I continued searching, hoping I might at least find a weapon. At last I came across a saucer with its entry hatch hanging ajar. This, too, should’ve struck me as suspiciously convenient. Instead I climbed inside, and upon detecting my presence, the interior automatically illuminated.

...Lit by electric bulbs, oddly. None of that golden fluid to be seen anywhere. In fact the craft appeared to be made from aluminum, and none of it looked any more advanced than you’d expect from technology of the 1940s except of course for the shape of the vessel itself.

If only I had my phone, I thought. But then, even if I were to take photos, it would look like the set of a hokey scifi B-movie from decades ago. All those big analogue knobs and dials covering every control panel, nixie tubes providing numerical readouts.

Nobody in their right mind would believe that this was the inside of an actual spacecraft, if indeed that’s what it was. I spun around in an instant when I heard the hatch close. Neil stood there, brandishing some sort of pistol.

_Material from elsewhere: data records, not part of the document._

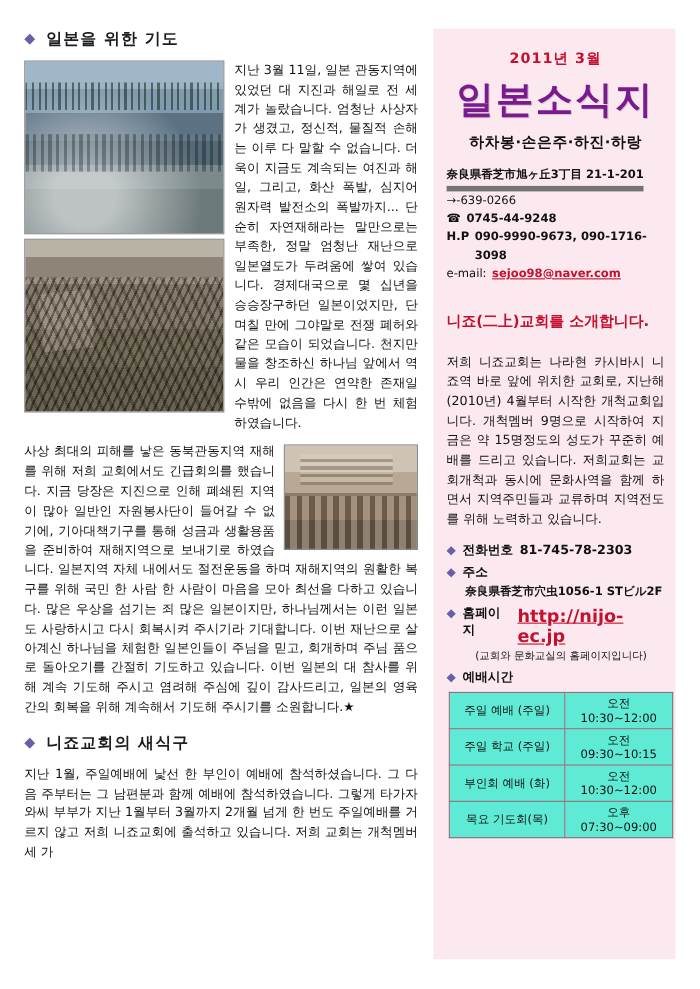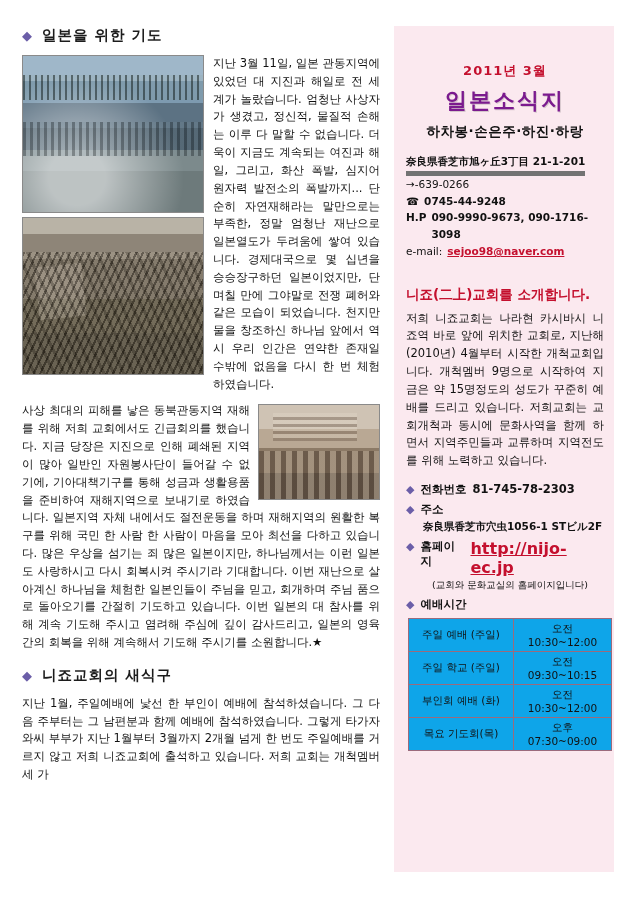--- a/index.html
+++ b/index.html
@@ -89,54 +89,54 @@
   
   .right{
     position:absolute;left:394px;top:26px;width:220px;height:846px;
     background:#fbe9ef;
     border:0;
     box-sizing:border-box;
     padding:12px 10px 10px 12px;
   }
   .masthead{text-align:center;}
   .issue-date{
-    color:#c4102e;font-weight:bold;font-size:13px;margin-top:24px;letter-spacing:1px;
+    color:#c4102e;font-weight:bold;font-size:13px;margin-top:6px;letter-spacing:1px;
   }
   .mast-title{
-    font-size:22px;font-weight:bold;color:#7b1a8e;letter-spacing:2px;margin-top:6px;
+    font-size:34px;font-weight:bold;color:#7b1a8e;letter-spacing:2px;margin-top:6px;
     text-shadow:1px 1px 0 rgba(0,0,0,.15);
   }
   .mast-sub{
     font-size:13.5px;font-weight:bold;color:#111;margin-top:7px;letter-spacing:0.5px;
   }
   .addr-block{margin-top:12px;font-size:10.5px;line-height:1.6;color:#111;}
   .addr-line1{border-bottom:5px solid #737373;display:inline-block;padding-bottom:1px;font-weight:bold;}
   .contact-line{display:flex;gap:5px;align-items:baseline;}
   .mono-em{font-weight:bold;}
   .hr-soft{height:1px;background:transparent;margin:10px 0;}
   .church-title{
     color:#c4102e;font-weight:bold;font-size:13.5px;margin-top:14px;line-height:1.4;
   }
   .church-body{
-    font-size:11.5px;line-height:1.55;color:#111;text-align:justify;margin-top:6px;
+    font-size:11.5px;line-height:1.55;color:#111;text-align:justify;margin-top:19px;
   }
   .info-list{margin-top:12px;}
   .info-row{display:flex;align-items:flex-start;gap:6px;margin-top:5px;}
   .info-diamond{color:#6b5ea8;font-size:11px;line-height:1.4;}
   .info-label{font-size:11.5px;color:#111;font-weight:bold;}
   .info-value{font-size:11.5px;color:#111;font-weight:bold;}
   .info-sub{font-size:10.5px;color:#111;margin:2px 0 0 17px;font-weight:bold;}
   .info-note{font-size:9.5px;color:#111;margin:2px 0 0 26px;}
   .link{color:#c4102e;text-decoration:underline;font-weight:bold;}
   table.svc{
     border-collapse:collapse;margin-top:6px;width:204px;margin-left:2px;
   }
   table.svc td{
     border:1px solid #9b6b7d;font-size:10.5px;color:#111;padding:3px 4px;
-    background:#0ea5e9;
+    background:#5eead4;
   }
   table.svc td.name{width:96px;text-align:center;}
   table.svc td.time{text-align:center;}
 </style>
 </head>
 <body>
 
 <div class="page">
 
   <div class="left">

“Neil! I was just...I got separated from the group, and-” He told me to stuff it, and that this is where he planned to take me anyways. I eyed his weapon. Worn and dusty, probably taken from this very vessel. I wondered if it even still worked.

“It’s a klystron laser” Neil explained matter of factly, as if reading my mind. “Long obsolete by their standards, but it’ll still put a hole through you easily enough.” His voice was utterly calm, but I knew enough about him not to doubt his sincerity because of it.

There was simply nowhere to run. So for the time being I took the seat he gestured to with the barrel of the laser pistol, strapped myself in as instructed, and did my best to keep my robe from falling open in the process.

Neil twisted a few knobs, toggled some switches, and a whole bank of blinking lights suddenly illuminated. At the same time, the whole vessel lurched perceptibly upwards by a few feet before re-stabilizing.

So the damned thing actually flies. I could hear no jet engines or spinning propellers to explain it, but peering out one of the portholes confirmed that the vessel was now aloft and slowly rotating in place. Neil gingerly pressed a sliding throttle forwards.

I felt mild nausea as the craft accelerated. Neil seemed to notice, and after a few more flipped switches, I no longer felt any indications of motion whatsoever. Despite this, when I looked out the porthole, we were still moving.

It made no sense. But then, none of it did from the start. As I watched out the porthole, we flew more and more swiftly towards the hangar door, which began lazily parting to admit our passage. I still couldn’t feel any motion through the seat. No more nausea either. If I closed my eyes, it felt as if the craft were still on the ground.

“Did that help?” Of course he didn’t bother to say what he’d done. I nodded, and he smiled before returning his attention to the controls. “Neil...how are we flying? This thing looks like it belongs in a museum. Technology like this didn’t exist back then.”

He didn’t answer for a few moments. Then, he swiveled his chair around to face me. “I suppose at this point, it can’t do any harm to tell you. Like I said the first time we passed the hangar, these were built for human use. So as not to hand over technology we might use against them, the Vril-ya included only materials already known to us, and antiquated weaponry we’d soon develop ourselves anyway.”

I asked if he meant klystron lasers. “Exactly. The United States military is only now beginning to make use of solid state, free electron lasers for shooting down drones. The ones they’ve mounted to battleships are about a quarter as powerful as this little guy.”